Hi,
I'm cooking up a little visualisation project and am at a slight roadblock:
So, i have a data dump of a number of messages (somewhere up in the 7 digit-range) with hashtags embedded
e.g.
- Amy, don't have a #cow! http://f.co/Asp4fdkX #farmlife
- I love #Farmlife #vacation #midwest
- Cows & cows & #cow, as far as the eye can see #farmlife #midwest http://www.midwest.com
Now i'd want to count occurences of all hashtag combinations to see which clusters emerge
the 3 messages above would then have the following combinations
tweet 1 | |||
#cow | #farmlife | 1 | |
tweet 2 | |||
#farmlife | #midwest | 1 | |
#farmlife | #vacation | 1 | |
#midwest | #vacation | 1 | |
tweet 3 | |||
#cow | #farmlife | 1 | |
#midwest | #cow | 1 | |
#farmlife | #midwest | 1 |
after summarizing this would become:
All combos | |||
#cow | #farmlife | 2 | |
#farmlife | #midwest | 2 | |
#farmlife | #vacation | 1 | |
#midwest | #vacation | 1 | |
#midwest | #cow | 1 |
sounds like the right input for a non-directional network graph to visualize how these hashtags are related and clustered, which are often combined, and which are not
I'm still in the contemplation+ parsing out invalid characters and cleaning stage at this point ( human-written messages and csv format apparently do not play well together!)
but I have a few minor issues / concerns:
how to extract the pairs?
messages have anywhere between 1 and 8 hashtags, so anywhere between 1 and 28 combinations per tweet (
based on the formula:
n!
--------------
r! (n - r )!
I haven't got much of a clue how to handle this specific dynamic in Alteryx yet,
any of you ever had a similar problem?
I think there might be an iterative or batch macro in here, one that
- takes a single tweet
- extracts all hashtags and orders them alphabetically
- somehow builds an array of all combinations <<-- ( this is my main problem)
-outputs this into a table with 2 columns ( or summarizes them)
- goes to the next tweet repeats, and appends this result to the previous one,
until all tweets are finished
How to de-duplicate:
( there is no directionality!)
#cows | #farmlife | 4 |
#farmlife | #cows | 6 |
to become
#cows | #farmlife | 10 |
( I suspect, that once I get to this point, alphabetically sorting the hashtags before summarizing them may very well clear up this problem, but maybe the pairs should be aphabetically sorted at the extraction stage? I do not know if there is a simple way to do this kind of cross-column compare (and replace?) )

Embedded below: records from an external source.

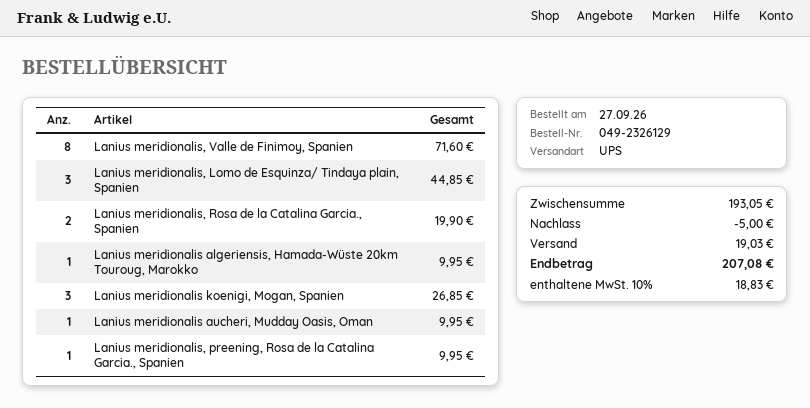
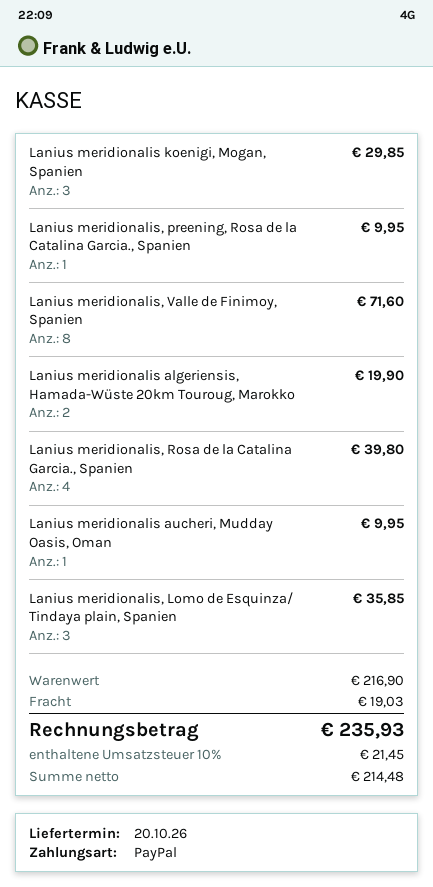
Lanius meridionalis, Lomo de Esquinza/ Tindaya plain, Spanien: 3 for 44.85 -> 3 for 35.85
Lanius meridionalis, Rosa de la Catalina Garcia., Spanien: 2 for 19.90 -> 4 for 39.80
Lanius meridionalis algeriensis, Hamada-Wüste 20km Touroug, Marokko: 1 for 9.95 -> 2 for 19.90
Lanius meridionalis koenigi, Mogan, Spanien: 3 for 26.85 -> 3 for 29.85
subtotal: 193.05 -> 216.90
discount: 5.00 -> none
tax: 10% = 18.83 -> 10% = 21.45
total: 207.08 -> 235.93

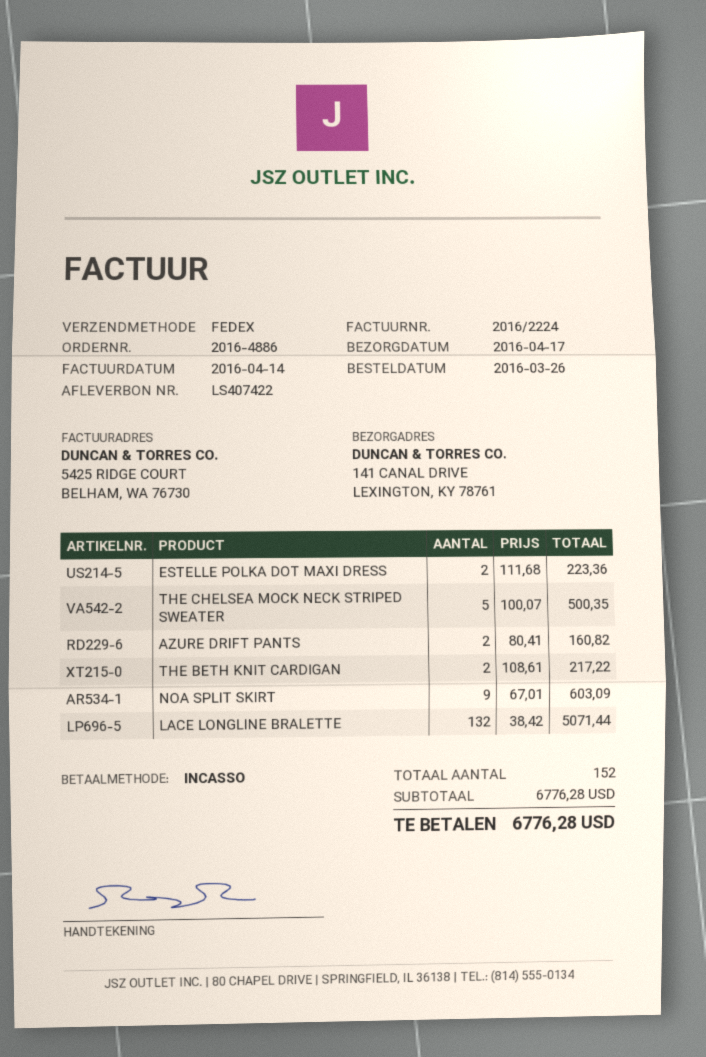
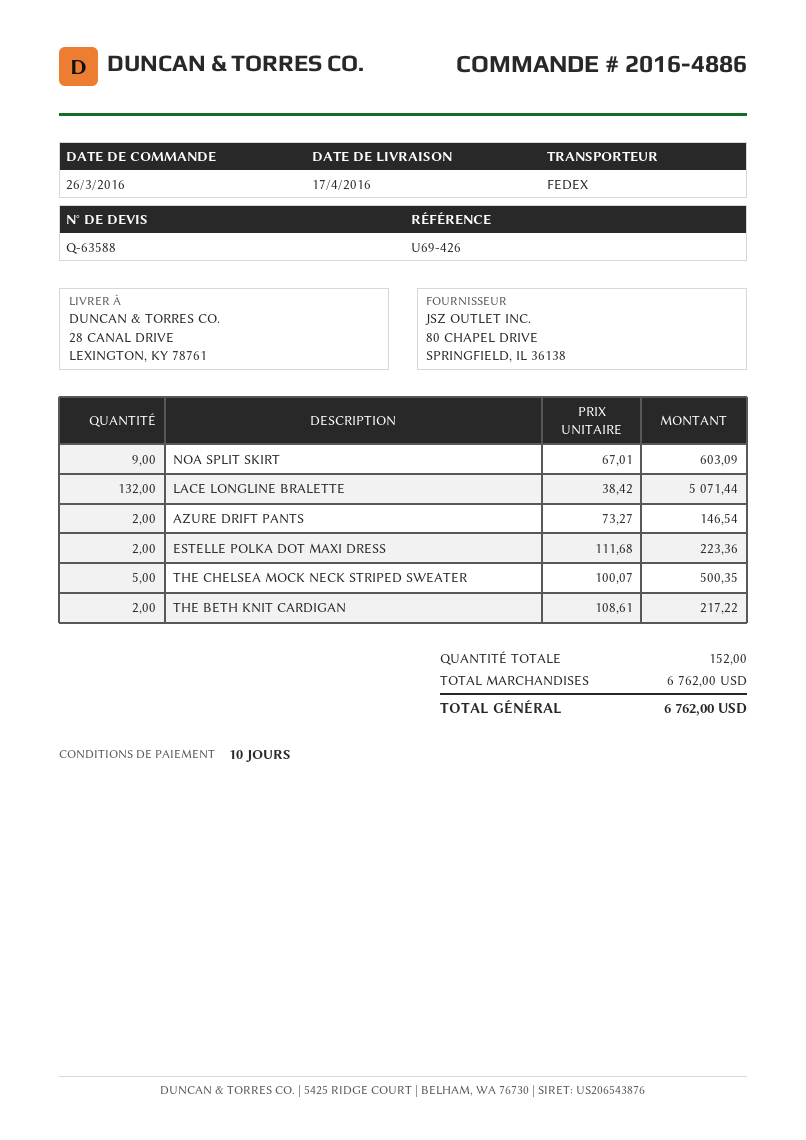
ship to: 141 CANAL DRIVE, LEXINGTON, KY 78761 -> 28 CANAL DRIVE, LEXINGTON, KY 78761
AZURE DRIFT PANTS: 2 x 80.41 = 160.82 -> 2 x 73.27 = 146.54
subtotal: 6776.28 -> 6762.00
total: 6776.28 -> 6762.00

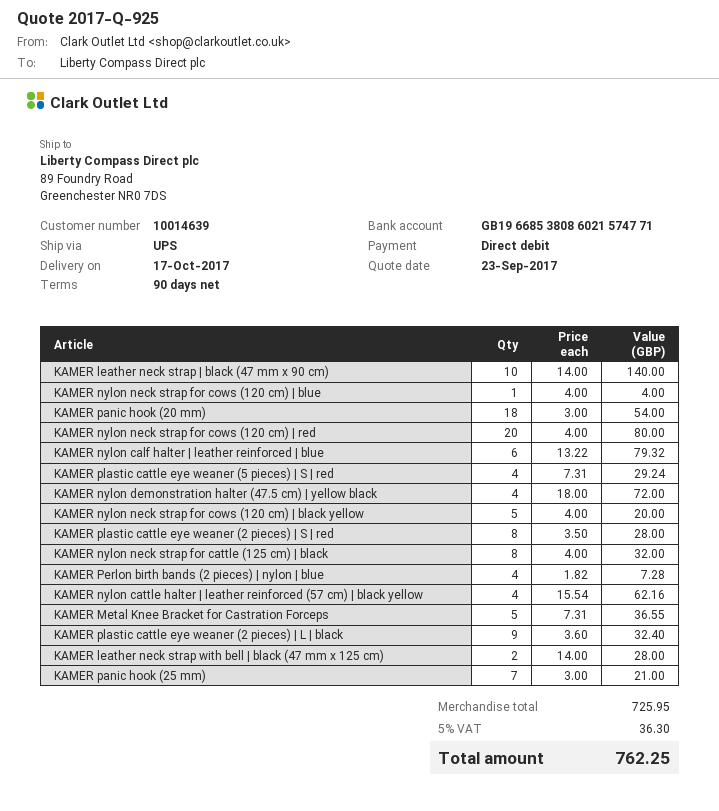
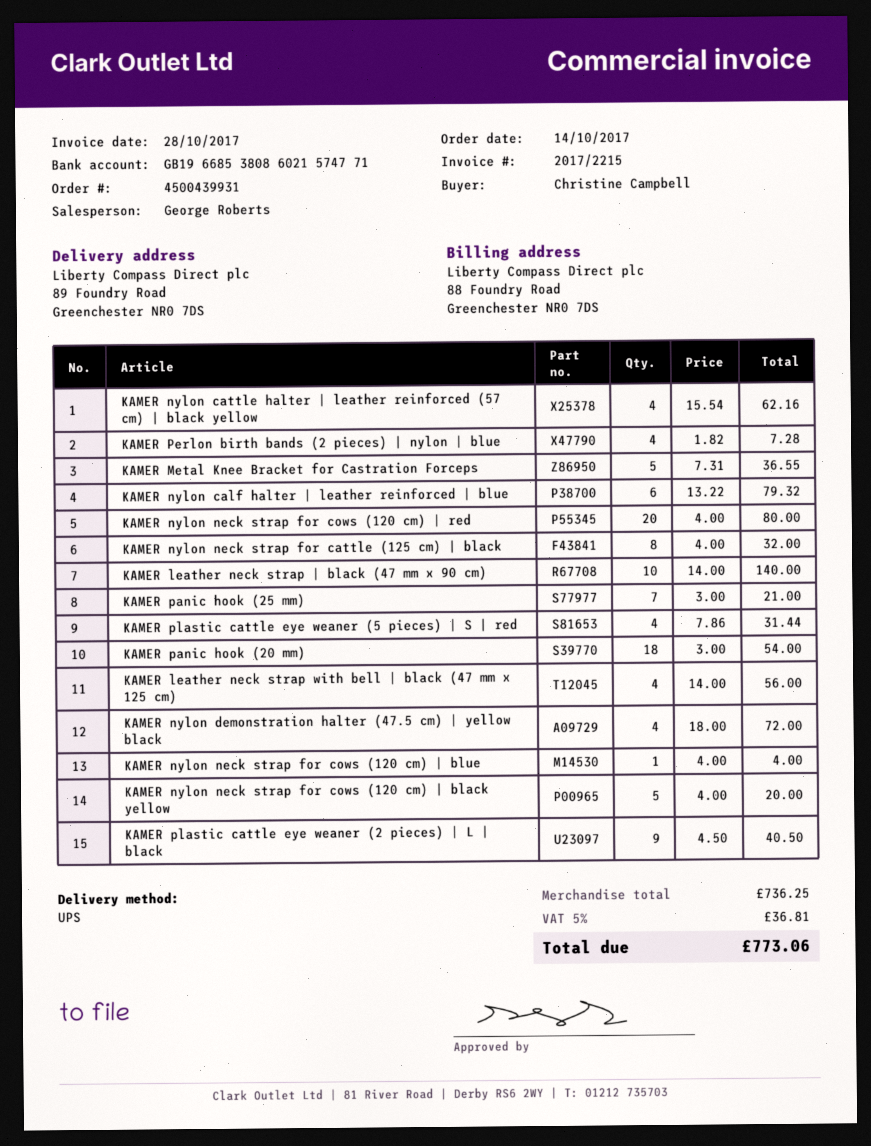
KAMER plastic cattle eye weaner (5 pieces) | S | red: 4 x 7.31 = 29.24 -> 4 x 7.86 = 31.44
KAMER plastic cattle eye weaner (2 pieces) | S | red: 8 x 3.50 = 28.00 -> none
KAMER plastic cattle eye weaner (2 pieces) | L | black: 9 x 3.60 = 32.40 -> 9 x 4.50 = 40.50
KAMER leather neck strap with bell | black (47 mm x 125 cm): 2 x 14.00 = 28.00 -> 4 x 14.00 = 56.00
subtotal: 725.95 -> 736.25
tax: 5% = 36.30 -> 5% = 36.81
total: 762.25 -> 773.06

Also haven't figured out yet what to do if someone uses a single hashtag twice ( there shouldn't be 2 nodes with the same hashtag/label, so i guess I could integrate a filter to filter out based on an expression like [column1#tag] != [column2#tag].
Thought i'd post it here, seems like an interesting conundrum, I'm figuring out a lot of the specifics right now by writing it up here
sadly, i cannot share the original dataset, so I hope it's ok to include a little part of the dataset that was used in weekly challenge #89 and #90 ( Analyzing social data)
as it already has similar data and the hashtags have already been split off.
Any 2cents or pointers for an approach that could work would be #hugely welcome
Solved! Go to Solution.
Give this one a try:
The top input is your data, the bottom is adding a delimiter so I could keep the #'s. How I handled getting the unique pairs was to join the data back to itself, then removing records where the two hashtags are the same. I think you're spot on with alphabetizing the hashtags prior to counting them.
Hope it helps!
Thanks @danrh !
a very clean and elegant solution
I was making it much harder then it was supposed to be,
joining the data back onto itself to get the combbinations: Great idea, never thought of that.
i knew i was missing something thinking about an iterative or batch macro to do this!
This is probably A LOT faster then iteratively cycling through every row/tweet to extract the tags, ( 600K rows in the base dataset, that could take a while :) )
the adapted flow now blazes throuugh the entire data set in sth like 15-23 seconds!